Beginning in the World War II period, the population of Holmes County declined markedly from its peak of 1940; through 1970 thousands left, with most African-Americans going to the West Coast, Midwestern and Northeastern cities in the second wave of the Great Migration, taking jobs in the booming defense industry. From 1950 to 1960, for instance, some 6,000 black people left the county, a decline of nearly 19%. But in 1960 the county was still 72% black, with a total population of 27,100.

Even with these problems, in 1960 Holmes County had more independent black farmers than did any other county in the state: 800 black farmers owned 50% of the land in the county. They were among those who initiated the civil rights movement, particularly farmers of Mileston, where the soil was rich. They invited organizers of the Student Non-Violent Coordinating Committee (SNCC) to come to Mileston to help them take action. The majority of the first fourteen black people who attempted to register to vote on April 9, 1963, were landowners. Holmes County became the site of renewed organizing of grassroots efforts for African-American civil rights, with people designated as responsible for its Beats and precincts.

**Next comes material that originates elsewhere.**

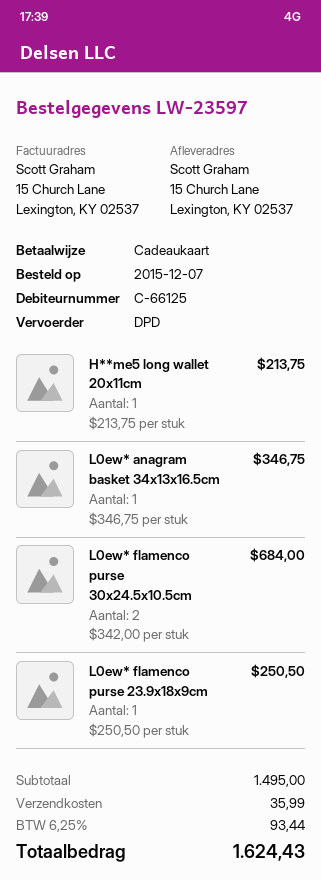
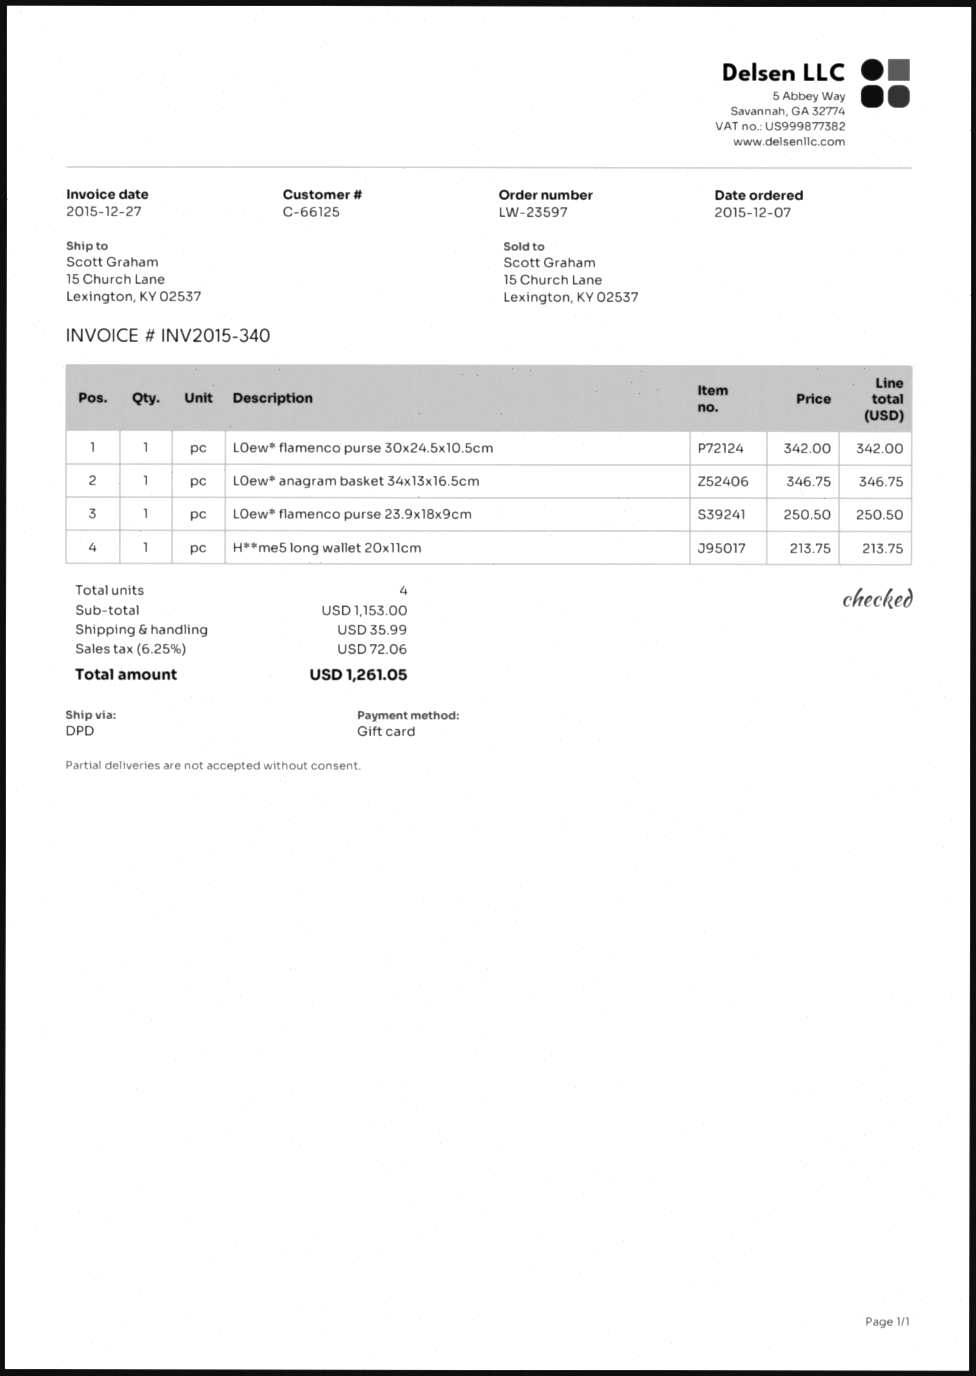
L0ew* flamenco purse 30x24.5x10.5cm: 2 x 342.00 = 684.00 -> 1 x 342.00 = 342.00
subtotal: 1495.00 -> 1153.00
tax: 6.25% = 93.44 -> 6.25% = 72.06
total: 1624.43 -> 1261.05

In 1954, the White Citizens Council was established to expressly to oppose desegregation of public schools after the United States Supreme Court ruling that year in Brown v. Board of Education, finding segregation to be unconstitutional. They raised funds to support whites-only schools, and conducted economic boycotts of blacks suspected of civil rights activism, as well as social and political pressure against whites who crossed them. Among their targets in the latter category was Hazel Brannon Smith, publisher and editor of two local papers in Lexington. For three years, her customers resisted the council's effort to boycott her and cut out her advertising; the Council started a rival newspaper to try to take away her business. Opponents arranged for her husband to be fired from his job as county hospital administrator, and a group firebombed two of her papers. She received a Pulitzer Prize for journalism in 1964 for her editorials about the civil rights movement during this period.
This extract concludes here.